DONG and its Polish counterpart POGC also are contemplating integrating this line, which will have capacity of 8 bcm, with the Baltic Gas Interconnector project to pipe gas from Denmark to Sweden and Germany. There is also a third potential Baltic gas line in the offing, which could take Norwegian supplies to Poland via southern Norway and Sweden. Possibly in anticipation, Statoil and Norsk Hydro have teamed up in a new venture, Naturgass Grenland, to explore possibilities for a regional gas market in the coastal towns south of Oslo. They put sales potential in this area at 20-30 MMcm/yr.
PGS moves in for Varg
PGS is the latest Norwegian contractor to try its luck as an operator. PGS will purchase Norsk Hydro's 42% controlling interest in North Sea production license 38, which includes the Varg Field, inherited from Saga. Other partners in the license are the State Direct Financial Interest with 30% and Statoil with 28%. Varg has underperformed in terms of reservoir producibility. PGS, which manages the FPSO on behalf of the licensees, sees this transaction as a way of extending the vessel's stay of duty, possibly moving on after a while to mop up other known accumulations in the area such as Rev.
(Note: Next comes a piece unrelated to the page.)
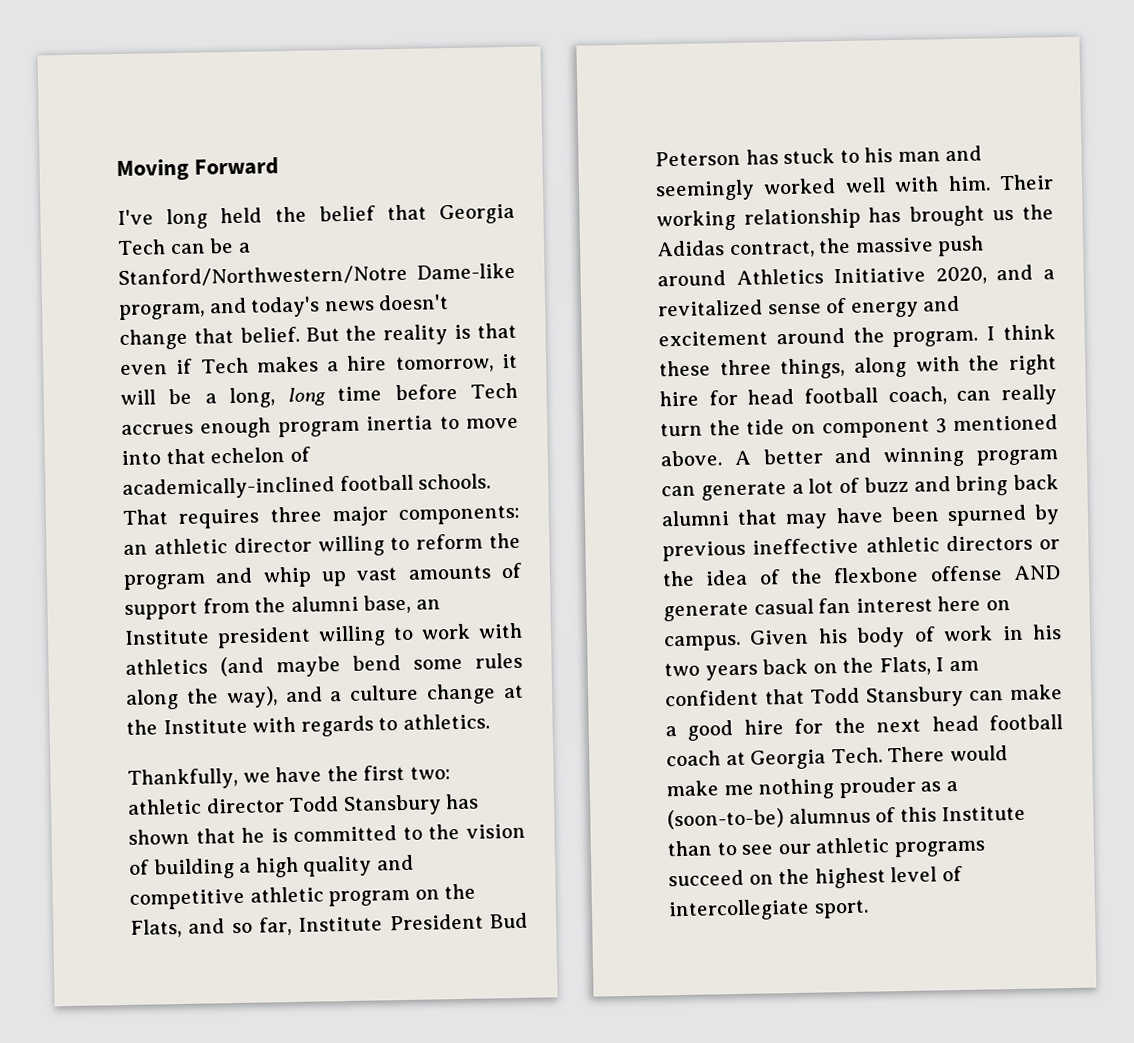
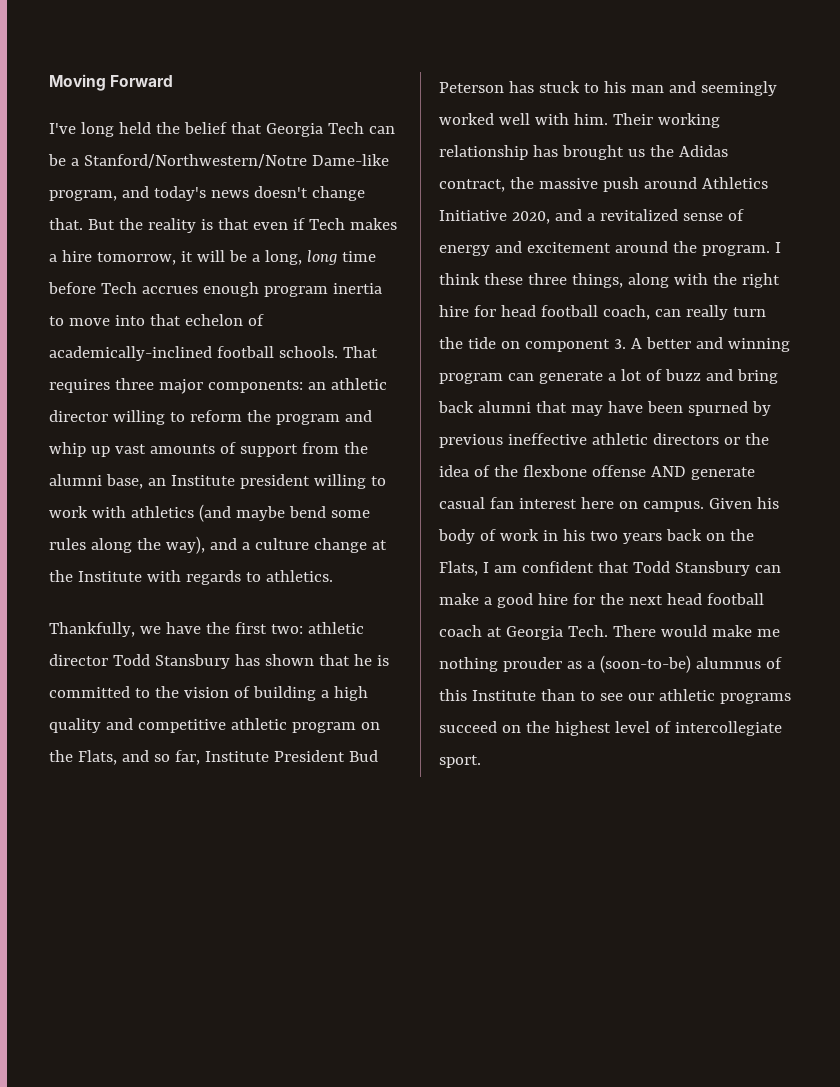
[193,326,300,344] that belief. -> [49,218,83,230] that.
[935,414,1058,434] [660,450,723,467] 3 mentioned above. -> [613,339,626,349] 3.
Aker is partnering Germany's RWE-DEA in the first exploratory well for many years on the Agat gas field in the North Sea. Agat was discovered by Saga in 1980, but the license was relinquished a decade later. The well, in 225 meters water depth, is being drilled by the semisub Deepsea Bergen. The partners hope to prove up sufficient extra reserves to justify development.
EnCana (formerly PanCanadian) has upped its estimate of reserves from the Buzzard oil discovery to over 400 MMbbl recoverable. Buzzard, the largest new find in the UK North Sea since Nelson in 1988, was discovered last summer in the central sector, 100 km northeast of Aberdeen. Drilling resumed in the fall, with the semisub Stena Don recently completing an appraisal well and sidetrack 3 km west of the original target. This program served to delineate the western edge of the accumulation's southern portion.
The Borgny Dolphin semi was then brought in for a well in a location 2 km north of the original discovery, and encountered a similar pay section. Early last month, drill-stem tests had been completed in two separate zones, with aggregate flow of 11,100 b/d of light oil through a 36/64-in. choke. A sidetrack was then planned. Two kilometers to the northwest, the Stena Dee has since spudded another well with a primary aim of identifying the oil/water contact in the field's central panel.
EnCana is nudging its partners BG, Intrepid, and Edinburgh Oil and Gas to move development forward. Genesis Oil and Gas has been working on two scenarios based on either two fixed platforms or an FPSO. Other untapped fields nearby could be brought into the selected scheme such as Enterpise's Ettrick.
Abandoned, but not forgotten
Two newly-formed independents, Tuscan Energy and Acorn Oil and Gas, won government sanction to reactivate the Argyll, Innes, and Duncan fields in UK Block 30/24. All were abandoned by Hamilton Oil & Gas in the early 1990s before their full potential had been tapped. The new team plans to extract at least 40 MMbbl of oil, probably using an FPSO.
The US combination of ATP and CalEnergy has been authorized to work on a "fallow" gas discovery in southern sector block 43/21a. The Agip-operated discovery well in 1992 tested 19.5 MMcf/d from Carboniferous and Rotliegendes sandstones.
Venture Petroleum, which secured operatorship of another Agip "discard," the Trees fields, has plans to develop Elm and Pine - now known collectively as Sycamore - through seven subsea wells drilled through a template. These would be tied back to Marathon's South Brae platform 15 km to the north.